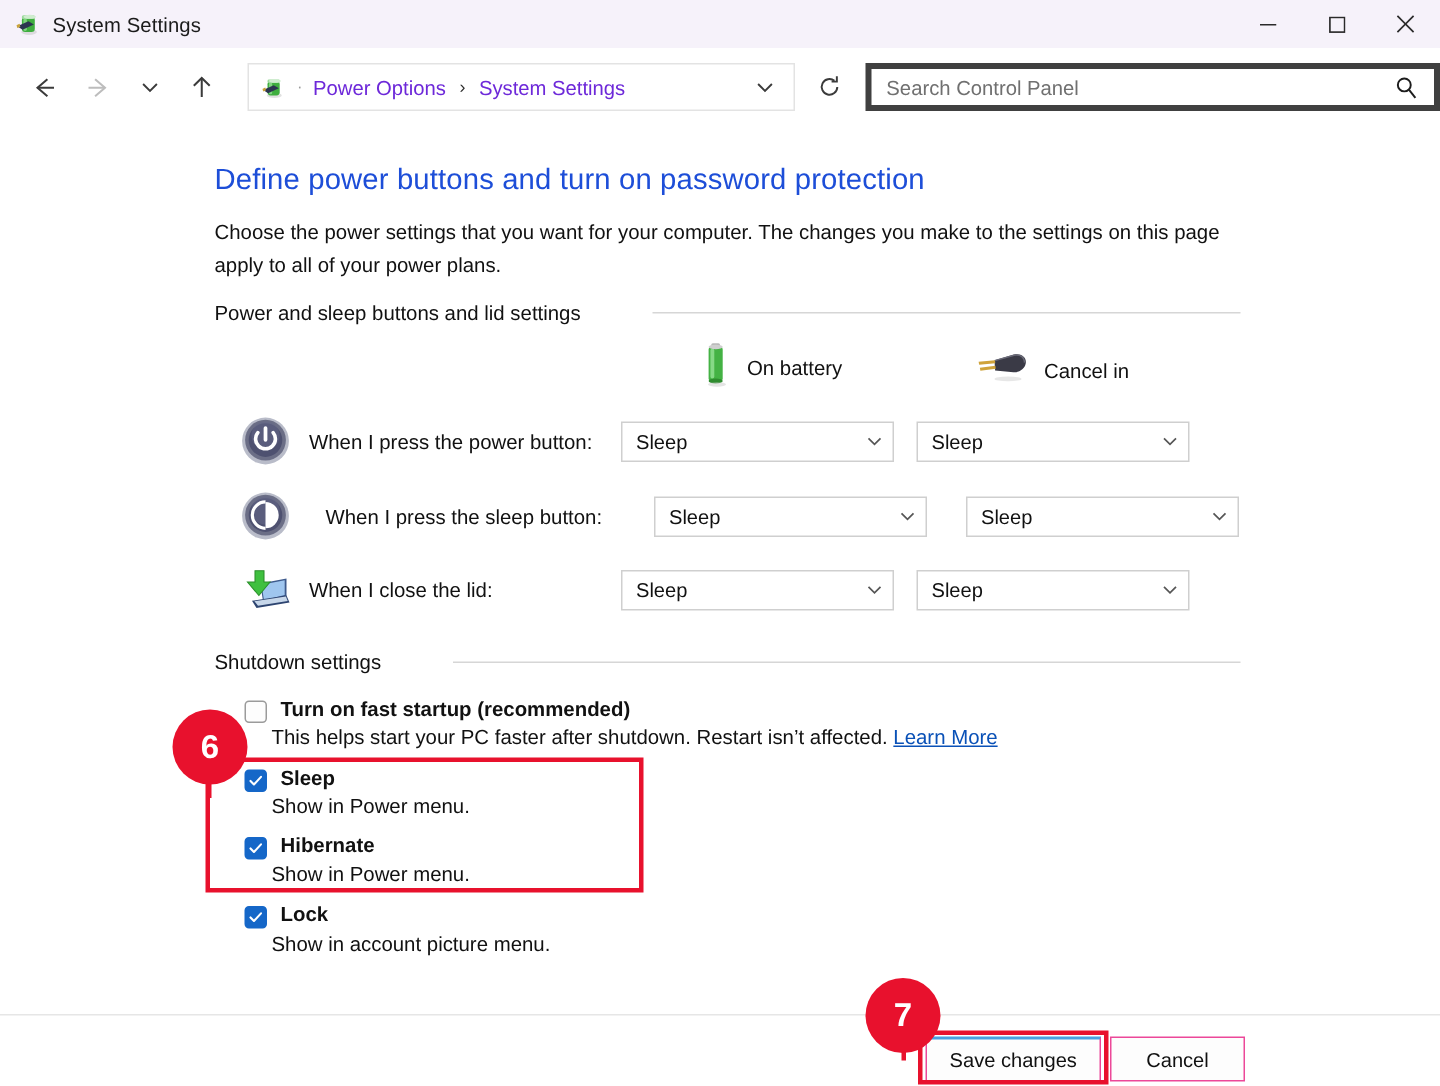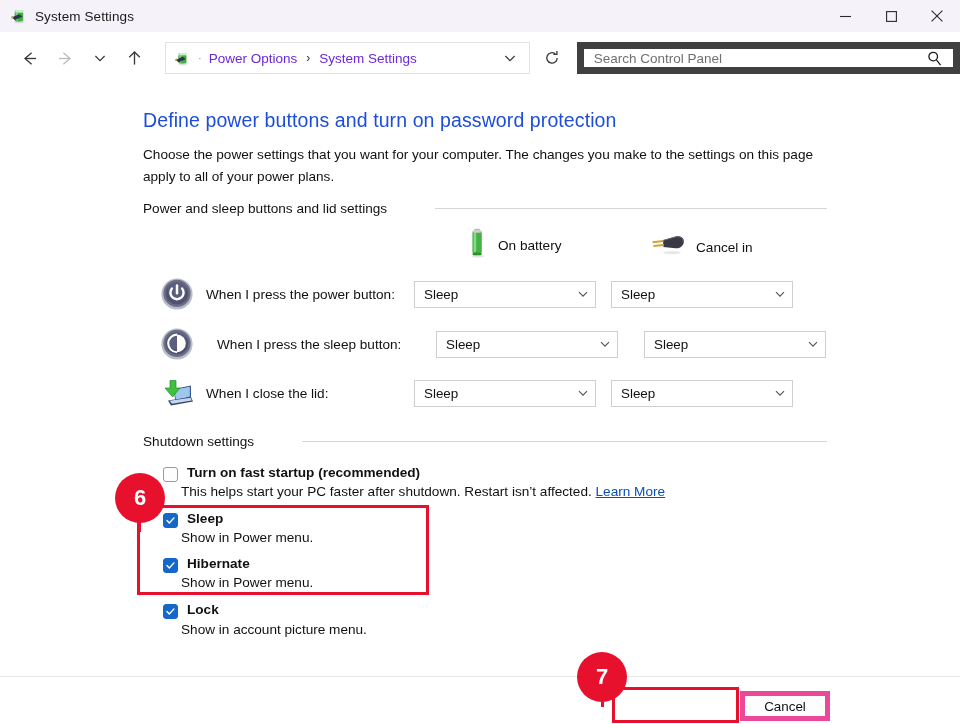--- a/index.html
+++ b/index.html
@@ -86,7 +86,7 @@
   .search-wrap {
     margin-left: 8px; height: 32px;
     width: 398px;
-    border: 7px solid #404040; background: #fff;
+    border: 4px solid #404040; background: #fff;
     display: flex; align-items: center;
     padding: 0 10px 0 10px;
   }

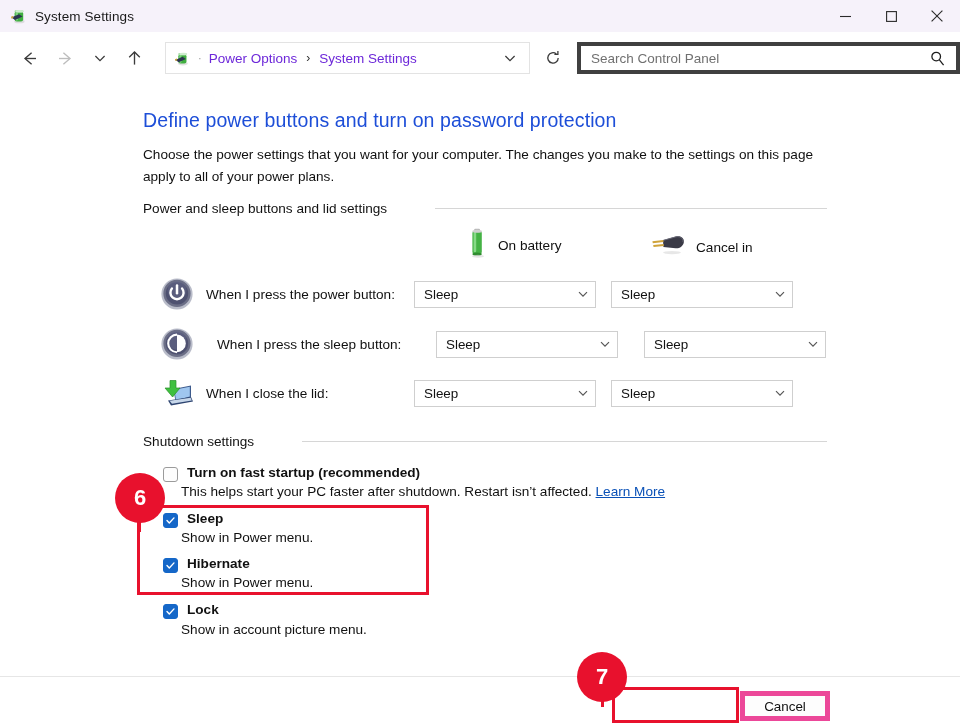--- a/index.html
+++ b/index.html
@@ -462,6 +462,7 @@
 
   <div class="footer-rule"></div>
 
+  <button class="btn primaryline" style="left:617px; top:691px; width:117px;">Save changes</button>
   <button class="btn" style="left:740px; top:691px; width:90px;">Cancel</button>
 
   <div class="anno-rect" style="left:137px; top:505px; width:292px; height:90px;"></div>

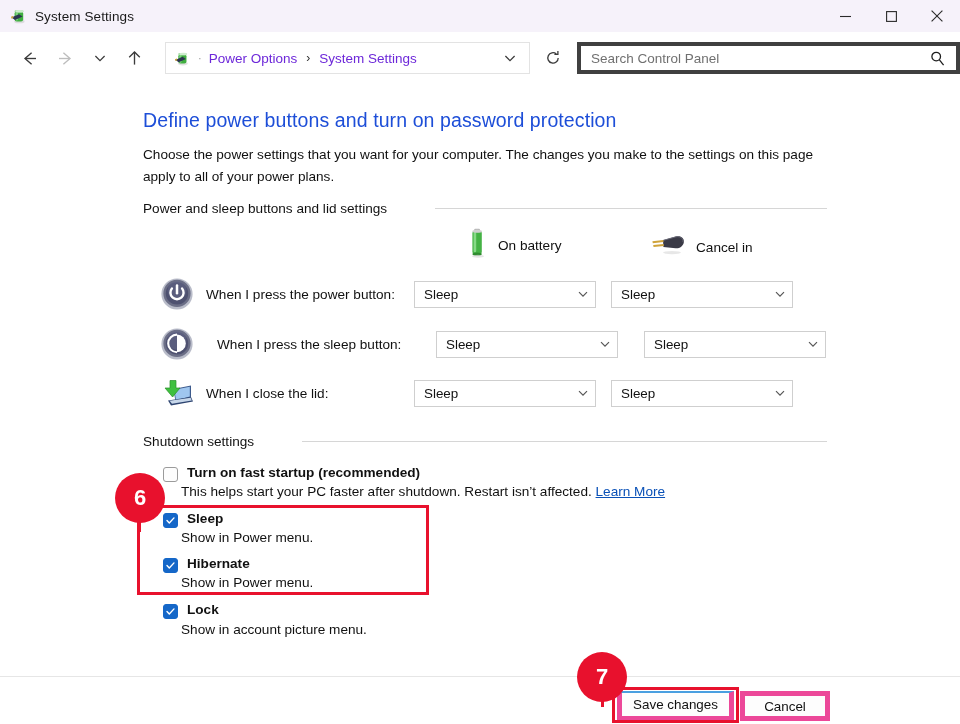--- a/index.html
+++ b/index.html
@@ -165,7 +165,7 @@
   }
   .btn {
     position: absolute; height: 30px;
-    border: 5px solid #ec4899; background: #fdfdfd;
+    border: 1px solid #ec4899; background: #fdfdfd;
     font-size: 13.4px; color: #111; font-family: inherit;
     display: flex; align-items: center; justify-content: center;
   }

##########

● **PROBLEM REQUIREMENTS**: Look through the material above for the string "class" and copy each line that has it.

● **EXERCISE OUTPUT**:
   <div class="footer-rule"></div>
+  <button class="btn primaryline" style="left:617px; top:691px; width:117px;">Save changes</button>
   <button class="btn" style="left:740px; top:691px; width:90px;">Cancel</button>
   <div class="anno-rect" style="left:137px; top:505px; width:292px; height:90px;"></div>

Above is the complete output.